● **DIRECTIONS**
Exercise in exact copying: restate word for word only the lines below from the one containing "with hard breaks as expected." through the one containing "(and alert) markers", omitting any pictures.

● **AVAILABLE DATA**
Start of Block
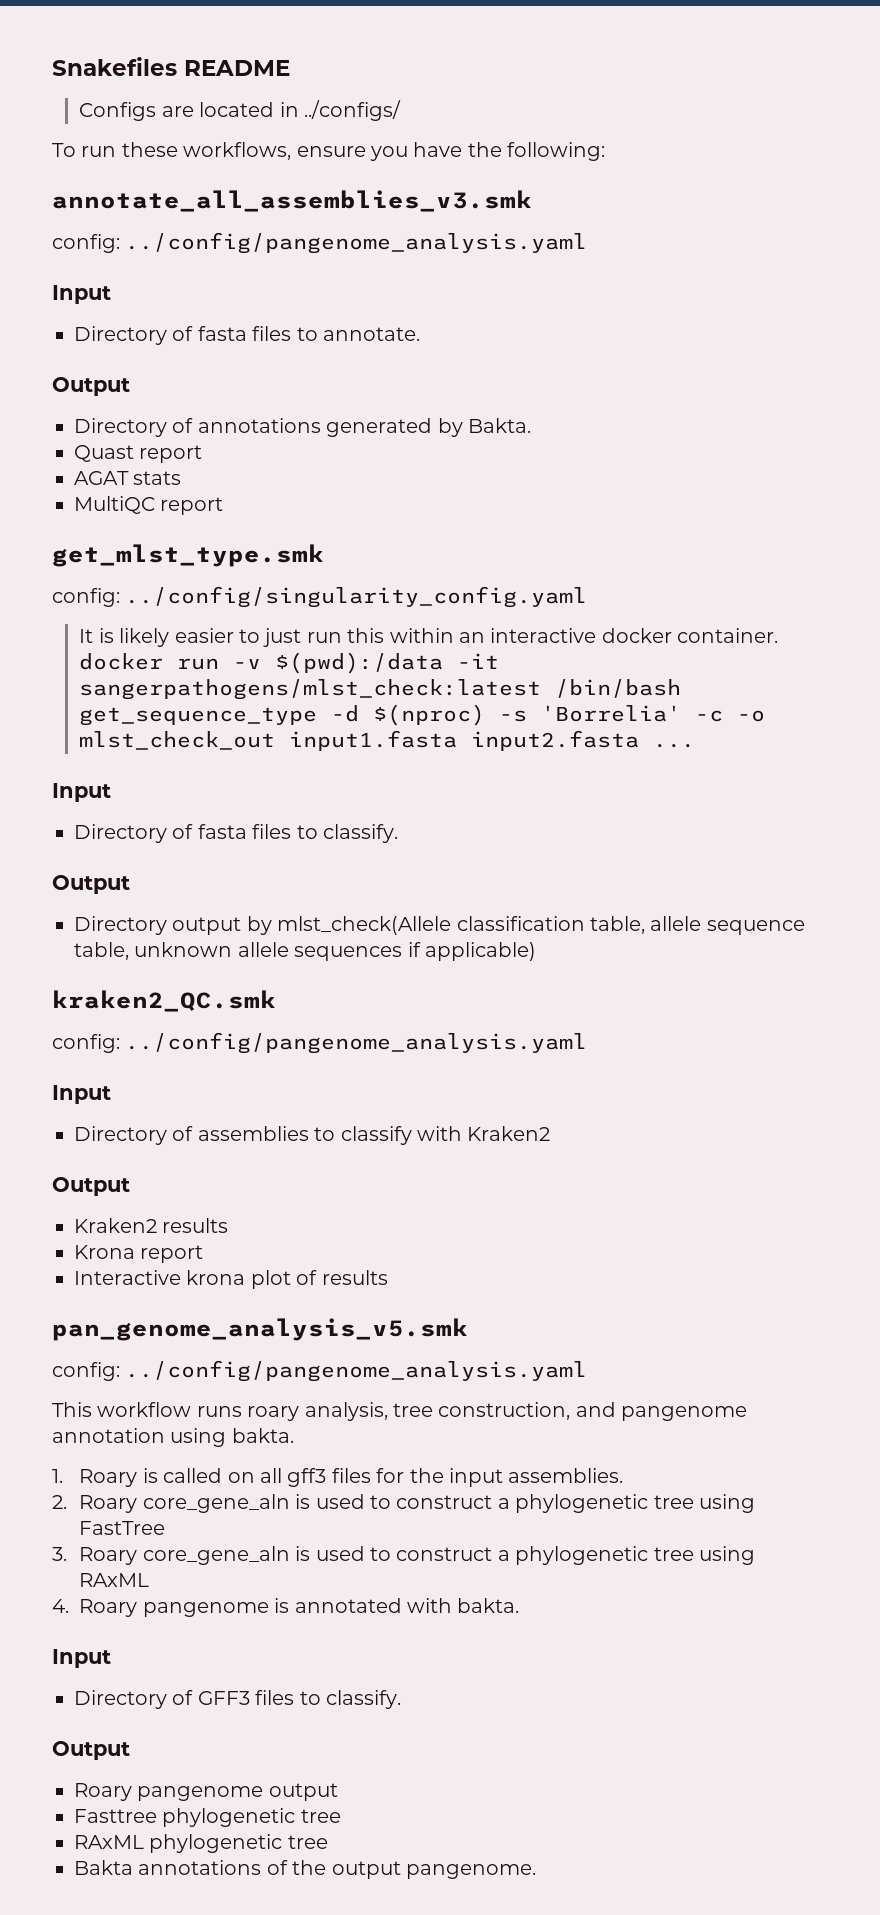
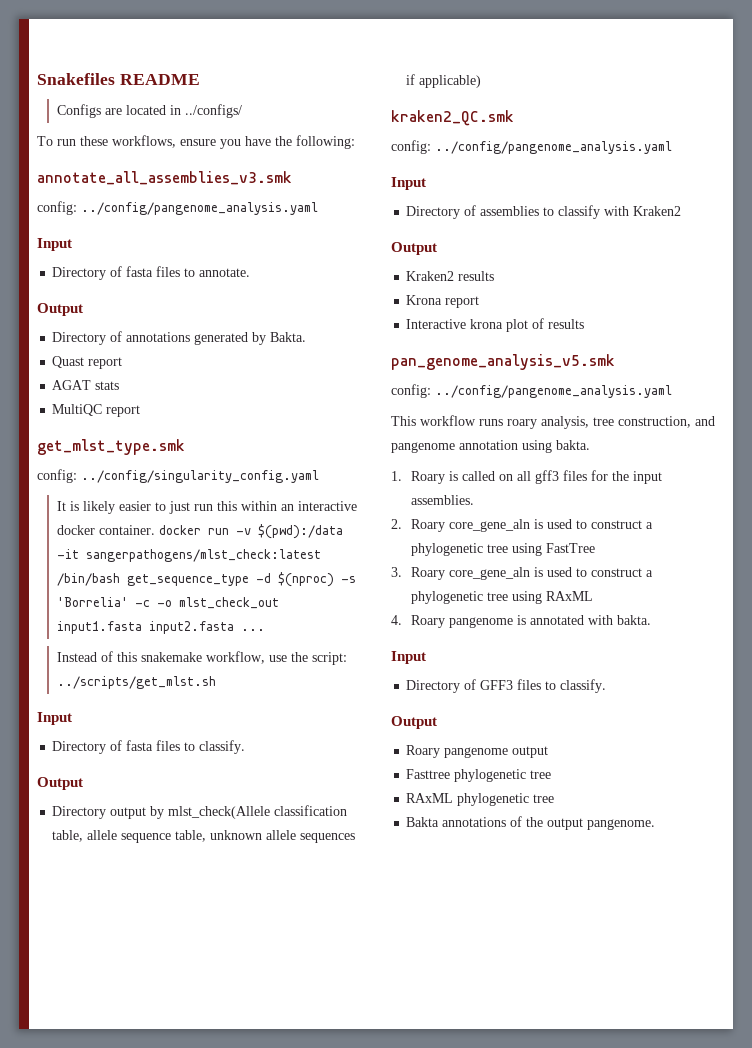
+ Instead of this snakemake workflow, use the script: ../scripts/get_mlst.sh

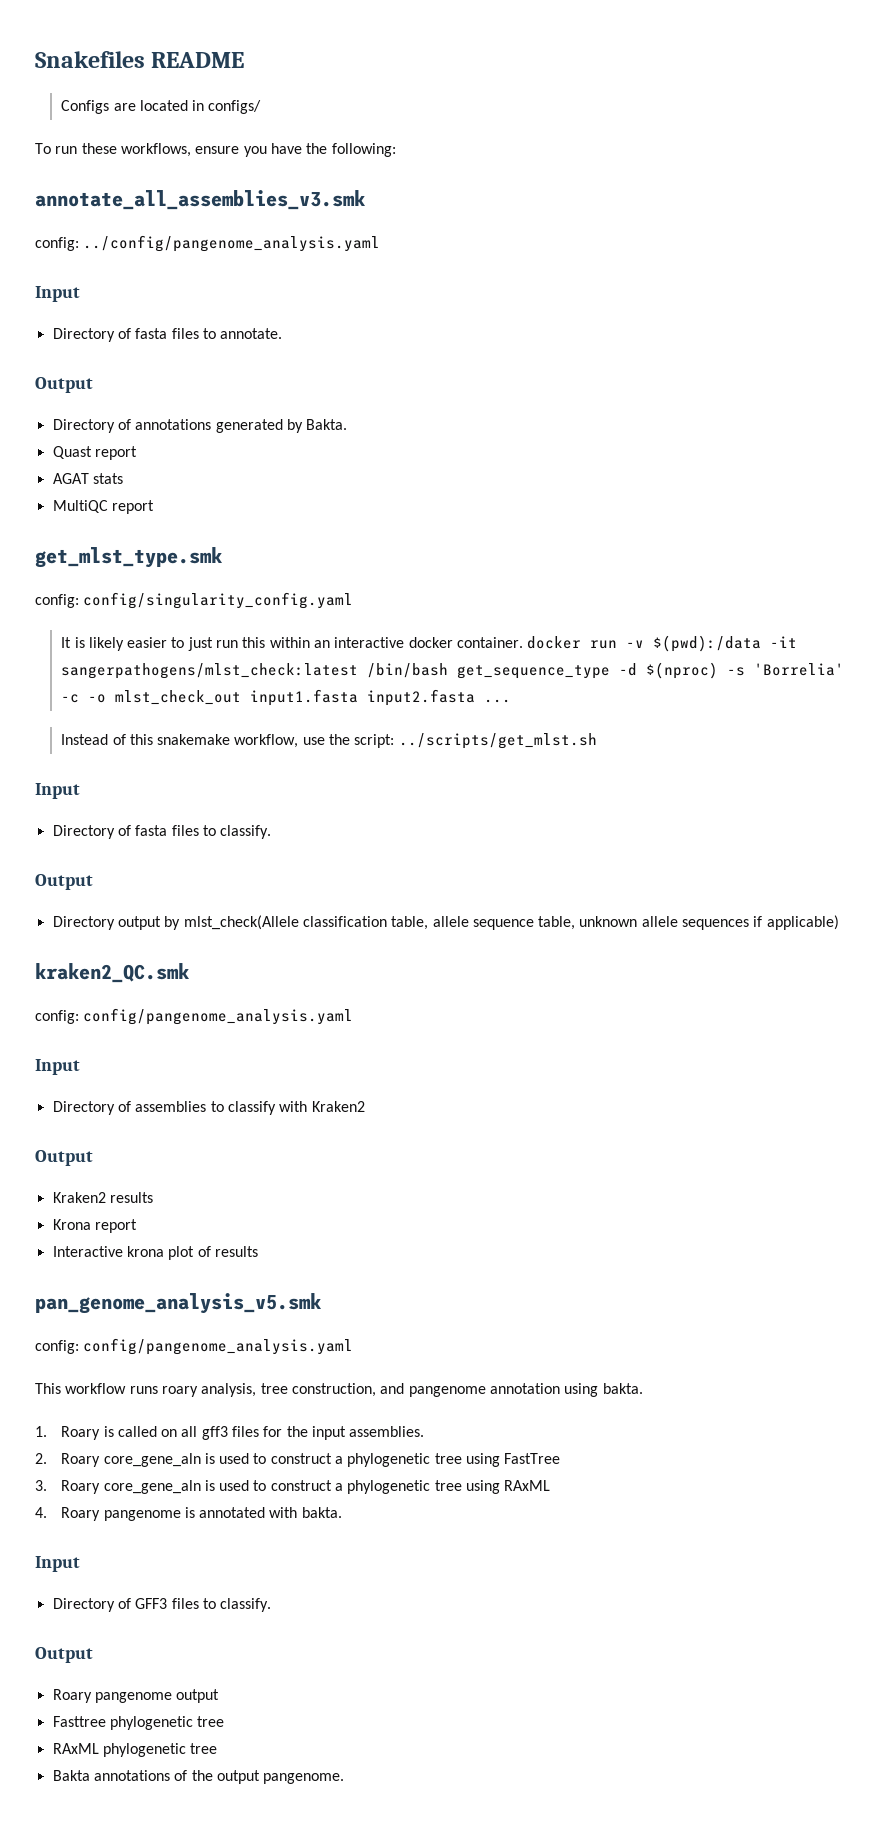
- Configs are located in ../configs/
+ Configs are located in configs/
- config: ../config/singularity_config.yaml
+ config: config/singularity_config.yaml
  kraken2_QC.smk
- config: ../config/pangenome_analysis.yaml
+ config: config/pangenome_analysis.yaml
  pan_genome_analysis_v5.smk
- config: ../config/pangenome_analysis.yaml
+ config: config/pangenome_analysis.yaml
End of Block
Start of Block
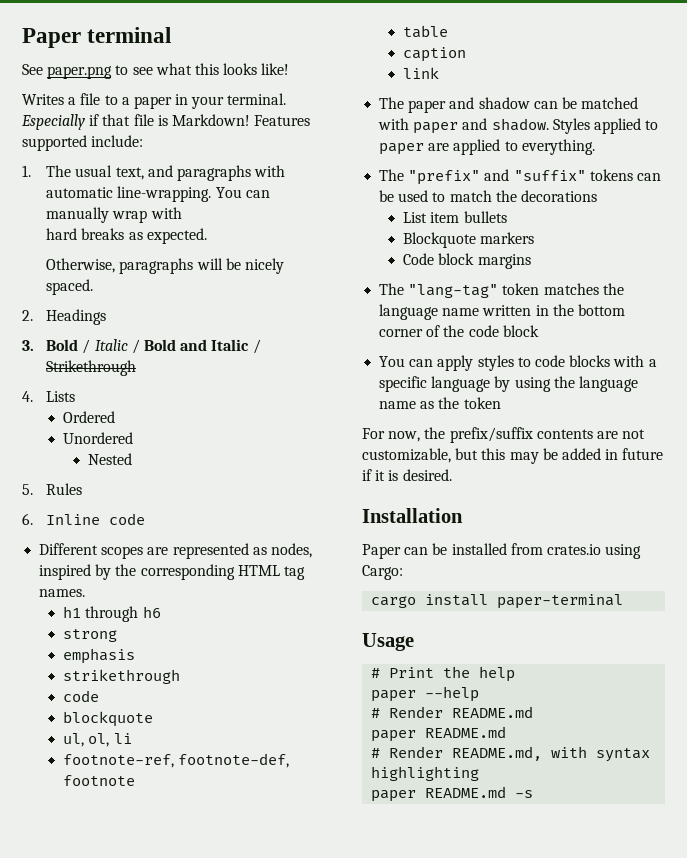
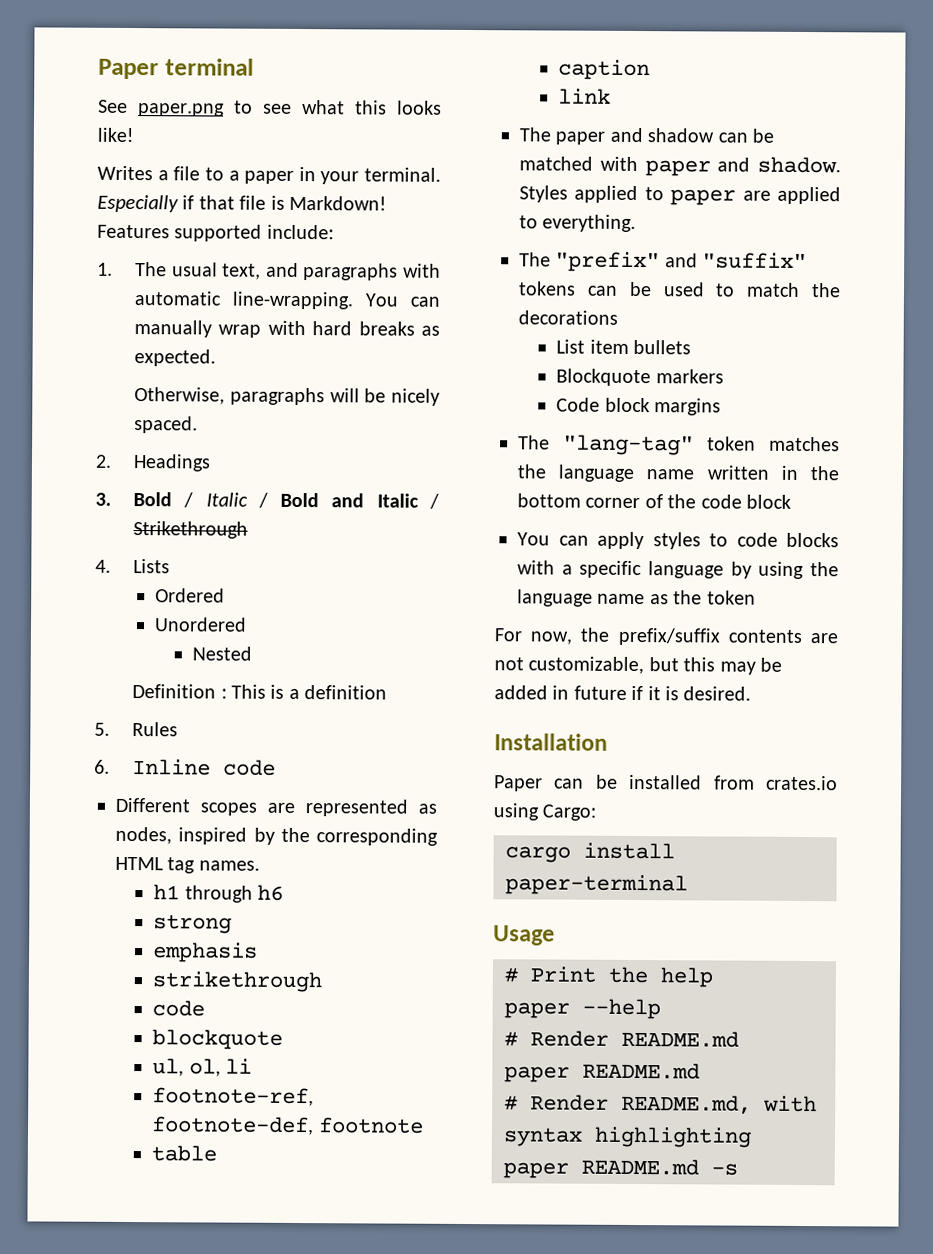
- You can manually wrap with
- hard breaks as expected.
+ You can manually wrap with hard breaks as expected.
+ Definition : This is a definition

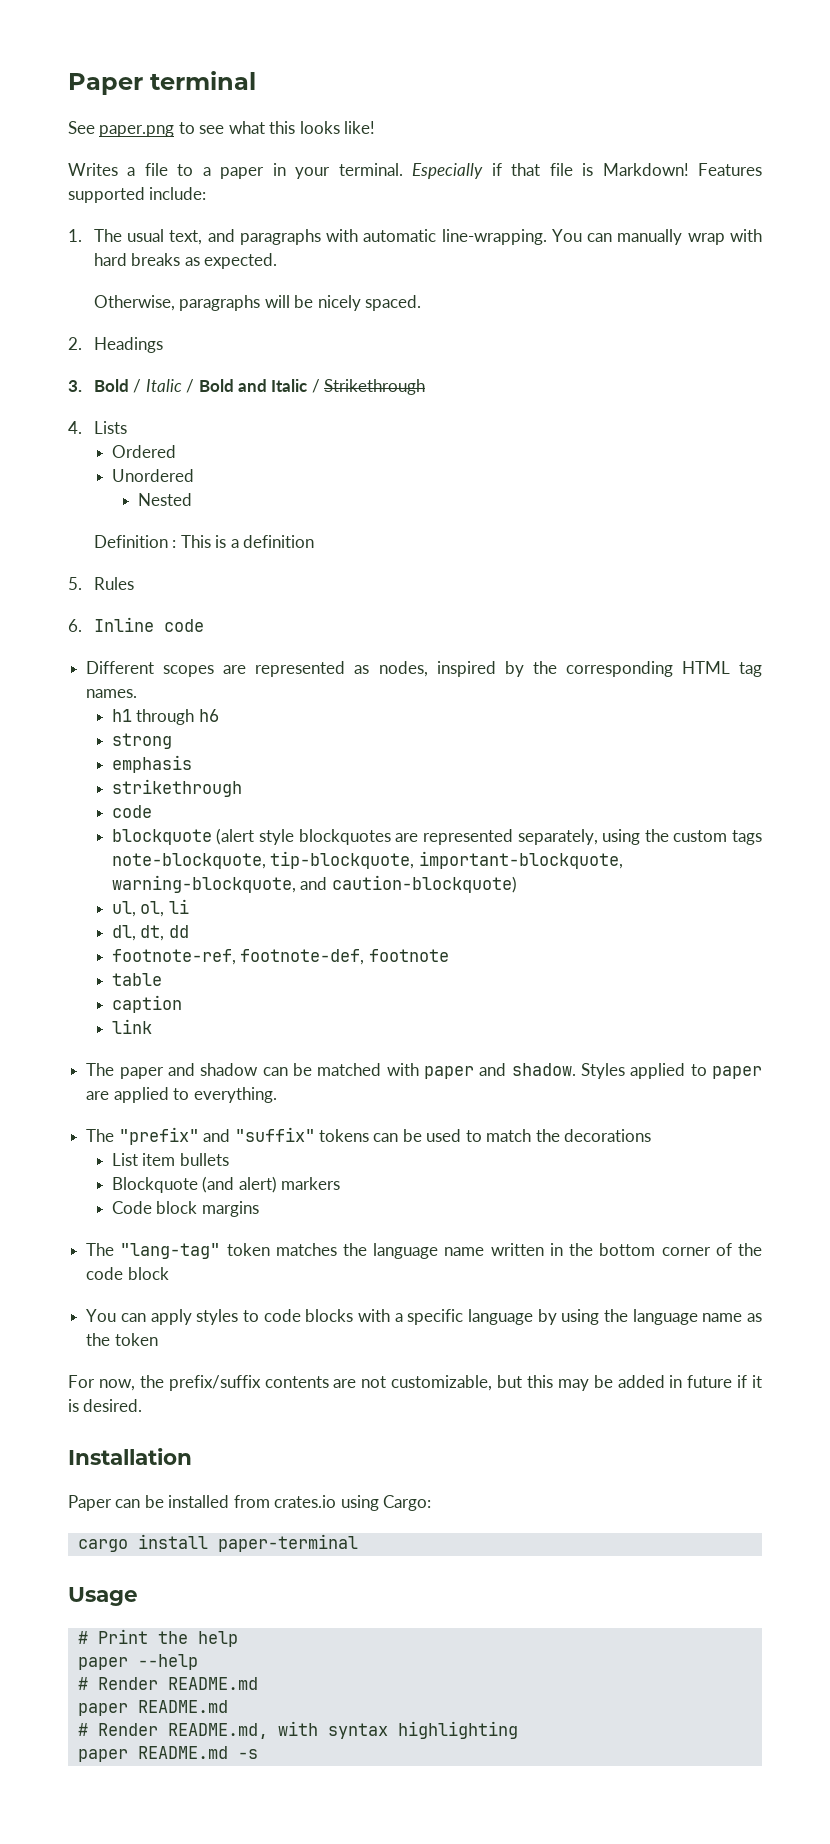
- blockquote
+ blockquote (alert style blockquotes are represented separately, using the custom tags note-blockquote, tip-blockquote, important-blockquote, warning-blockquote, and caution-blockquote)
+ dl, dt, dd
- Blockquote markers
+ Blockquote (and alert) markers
End of Block
● **SOLUTION FOR THIS EXERCISE**
+ You can manually wrap with hard breaks as expected.
+ Definition : This is a definition

- blockquote
+ blockquote (alert style blockquotes are represented separately, using the custom tags note-blockquote, tip-blockquote, important-blockquote, warning-blockquote, and caution-blockquote)
+ dl, dt, dd
- Blockquote markers
+ Blockquote (and alert) markers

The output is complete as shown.